What you output must be the exact lines from the first line of the data through the one holding "order number: 53521072 -> 53521702", with no pictures.

Start of INPUT FOR THIS TASK

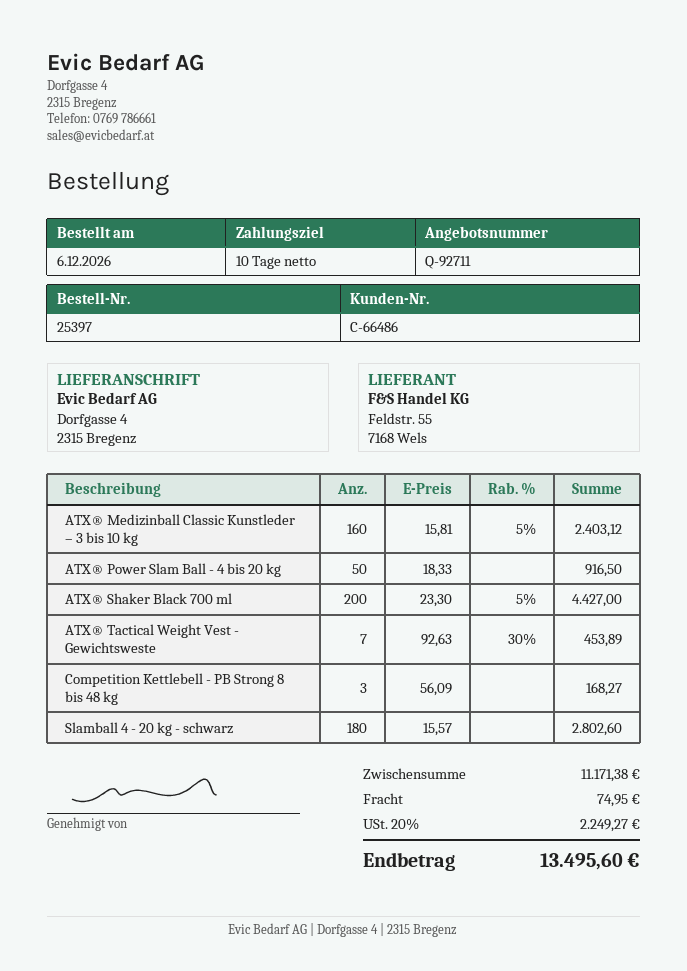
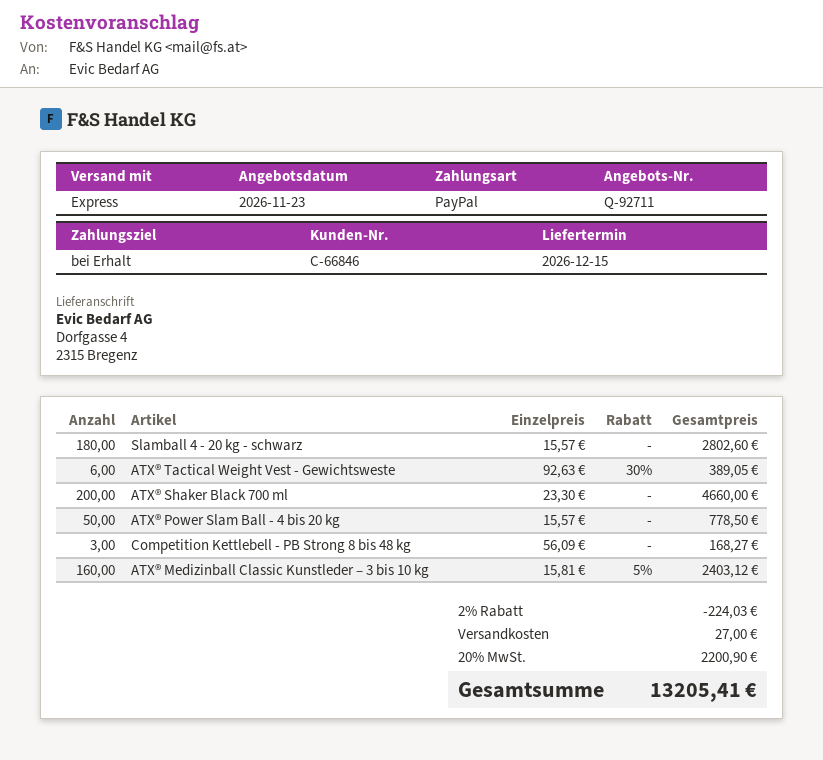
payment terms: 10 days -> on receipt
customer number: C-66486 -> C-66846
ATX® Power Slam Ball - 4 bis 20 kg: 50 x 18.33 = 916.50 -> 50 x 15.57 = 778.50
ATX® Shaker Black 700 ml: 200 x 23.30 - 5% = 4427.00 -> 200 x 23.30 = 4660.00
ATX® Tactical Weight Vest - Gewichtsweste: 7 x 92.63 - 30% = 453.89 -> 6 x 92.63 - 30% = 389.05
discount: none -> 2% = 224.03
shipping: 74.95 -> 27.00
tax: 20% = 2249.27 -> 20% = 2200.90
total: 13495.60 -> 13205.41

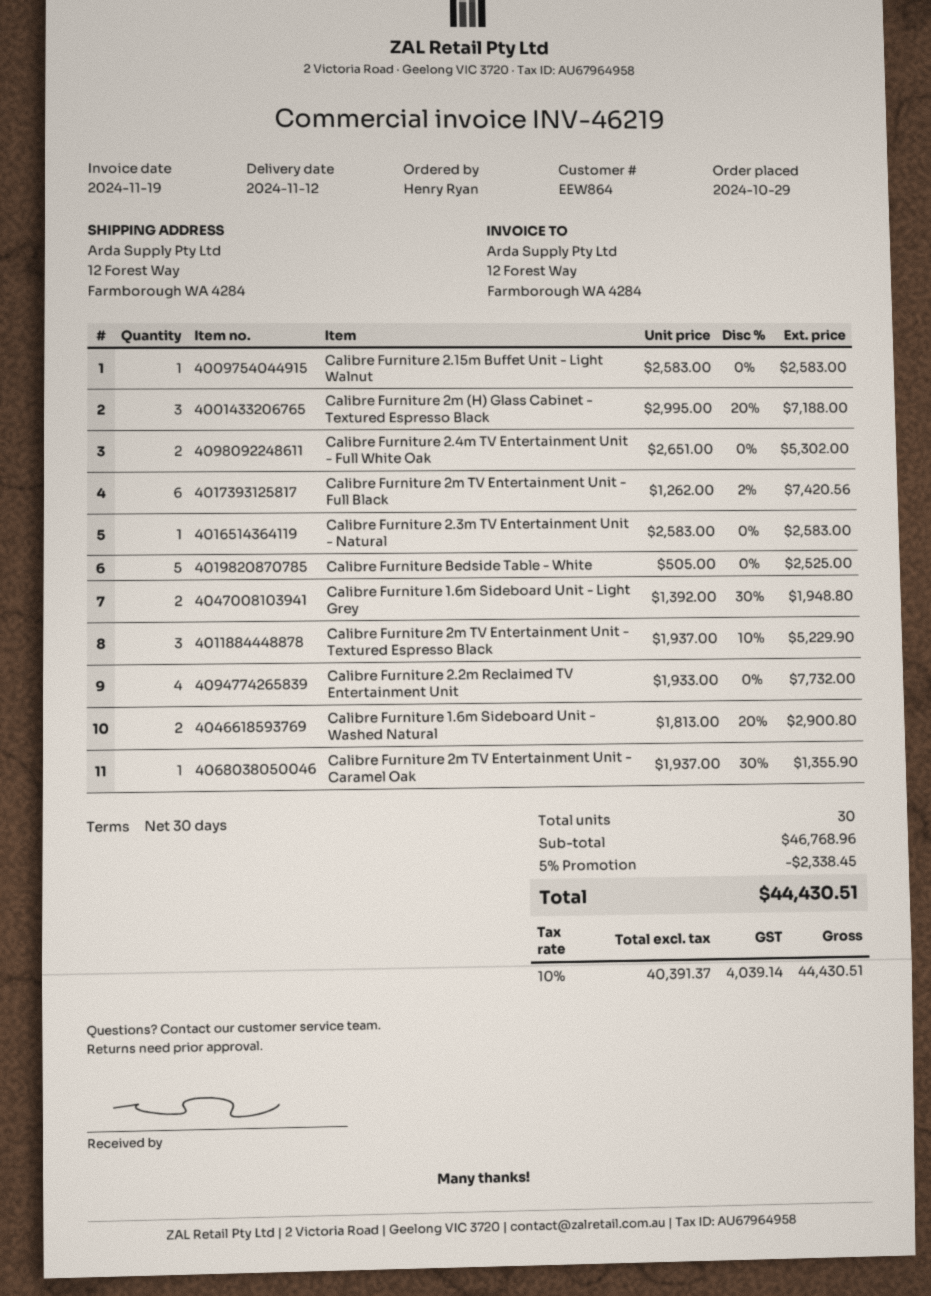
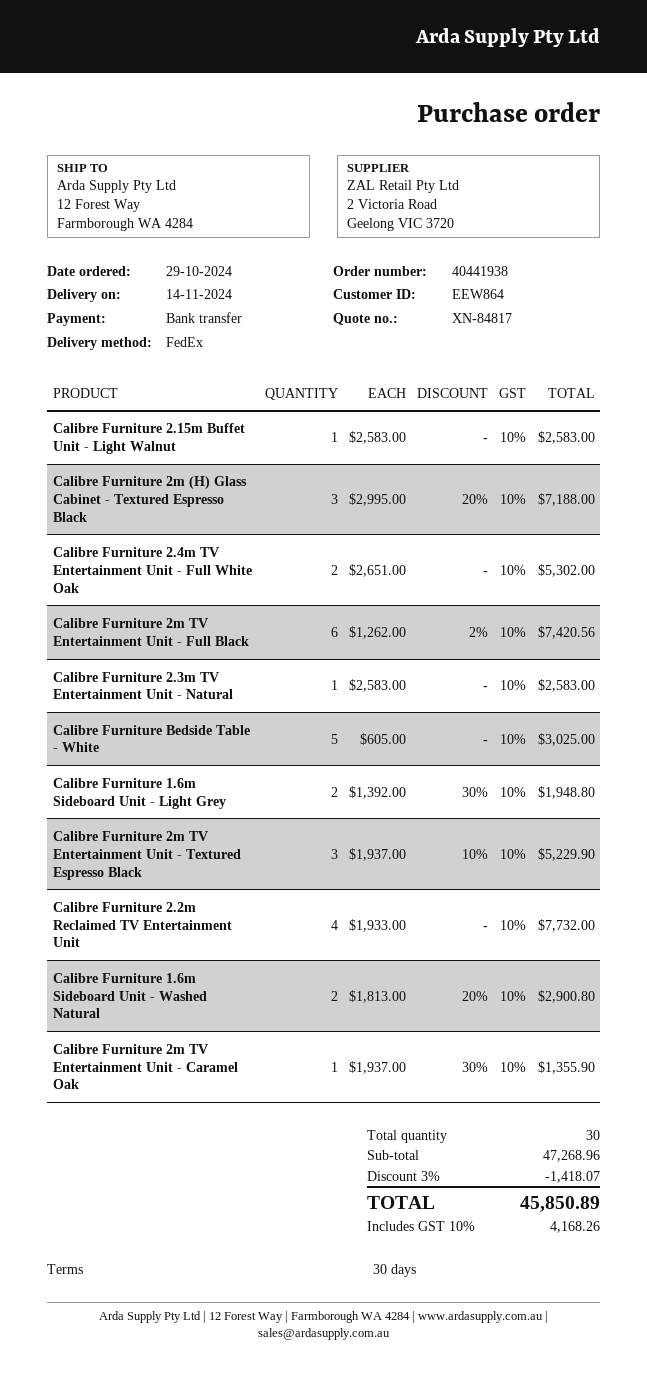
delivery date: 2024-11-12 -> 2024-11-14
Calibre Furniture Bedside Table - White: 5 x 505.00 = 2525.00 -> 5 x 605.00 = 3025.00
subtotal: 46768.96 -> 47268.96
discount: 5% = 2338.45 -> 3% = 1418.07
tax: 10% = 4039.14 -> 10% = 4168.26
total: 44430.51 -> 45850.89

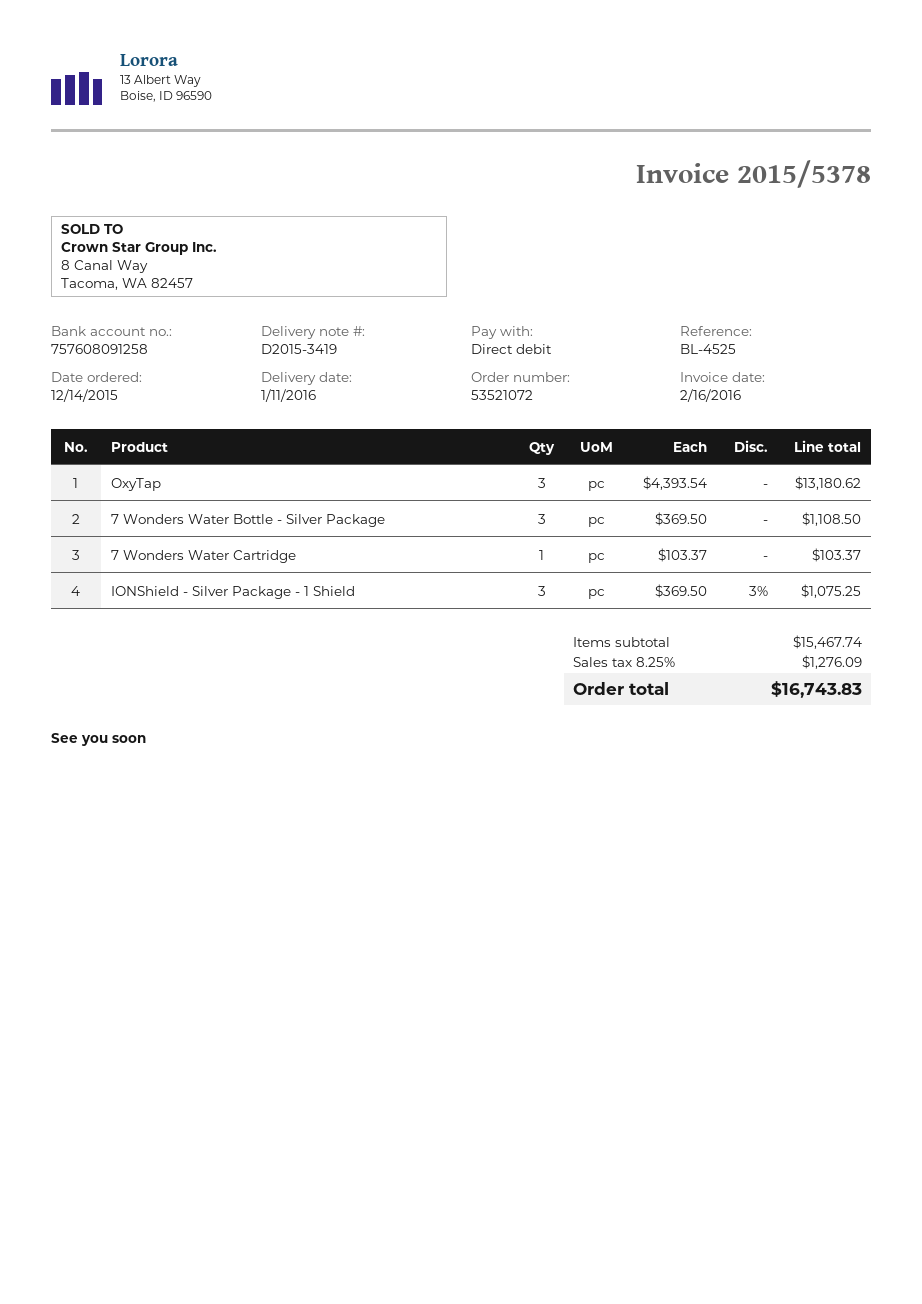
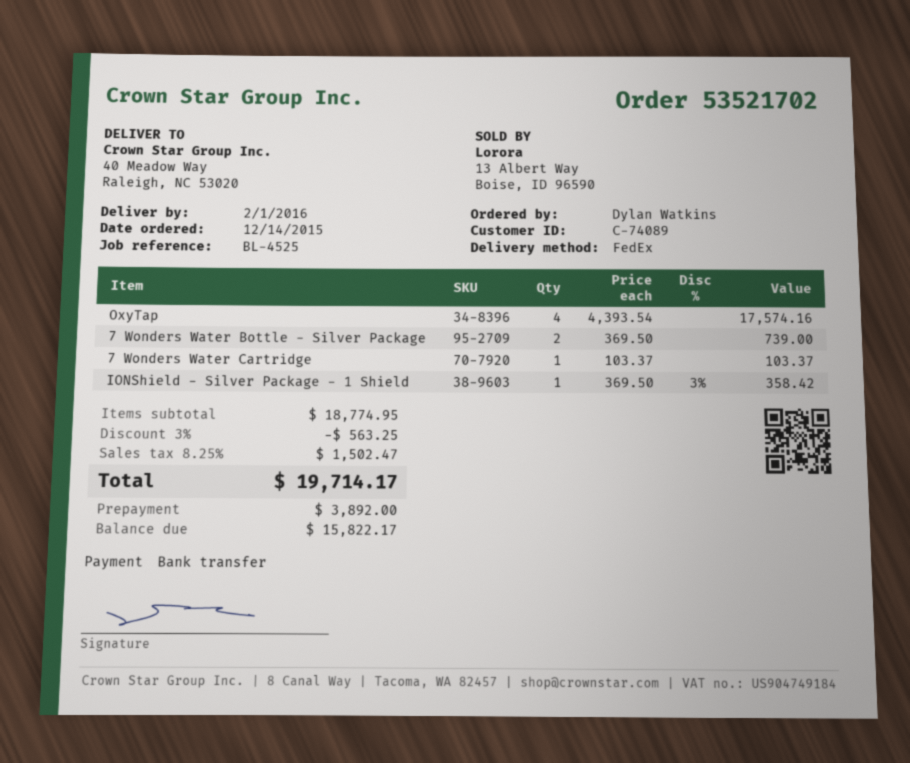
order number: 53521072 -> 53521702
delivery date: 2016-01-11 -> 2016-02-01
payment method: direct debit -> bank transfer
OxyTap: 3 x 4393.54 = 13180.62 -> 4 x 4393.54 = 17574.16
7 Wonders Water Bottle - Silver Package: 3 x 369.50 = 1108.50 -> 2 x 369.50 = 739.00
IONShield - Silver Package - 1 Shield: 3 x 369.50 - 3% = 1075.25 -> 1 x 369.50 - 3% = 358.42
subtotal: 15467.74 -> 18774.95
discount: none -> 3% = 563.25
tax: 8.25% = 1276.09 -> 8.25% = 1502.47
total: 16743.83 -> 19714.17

End of INPUT FOR THIS TASK

◆ ANSWER SECTION
payment terms: 10 days -> on receipt
customer number: C-66486 -> C-66846
ATX® Power Slam Ball - 4 bis 20 kg: 50 x 18.33 = 916.50 -> 50 x 15.57 = 778.50
ATX® Shaker Black 700 ml: 200 x 23.30 - 5% = 4427.00 -> 200 x 23.30 = 4660.00
ATX® Tactical Weight Vest - Gewichtsweste: 7 x 92.63 - 30% = 453.89 -> 6 x 92.63 - 30% = 389.05
discount: none -> 2% = 224.03
shipping: 74.95 -> 27.00
tax: 20% = 2249.27 -> 20% = 2200.90
total: 13495.60 -> 13205.41

delivery date: 2024-11-12 -> 2024-11-14
Calibre Furniture Bedside Table - White: 5 x 505.00 = 2525.00 -> 5 x 605.00 = 3025.00
subtotal: 46768.96 -> 47268.96
discount: 5% = 2338.45 -> 3% = 1418.07
tax: 10% = 4039.14 -> 10% = 4168.26
total: 44430.51 -> 45850.89

order number: 53521072 -> 53521702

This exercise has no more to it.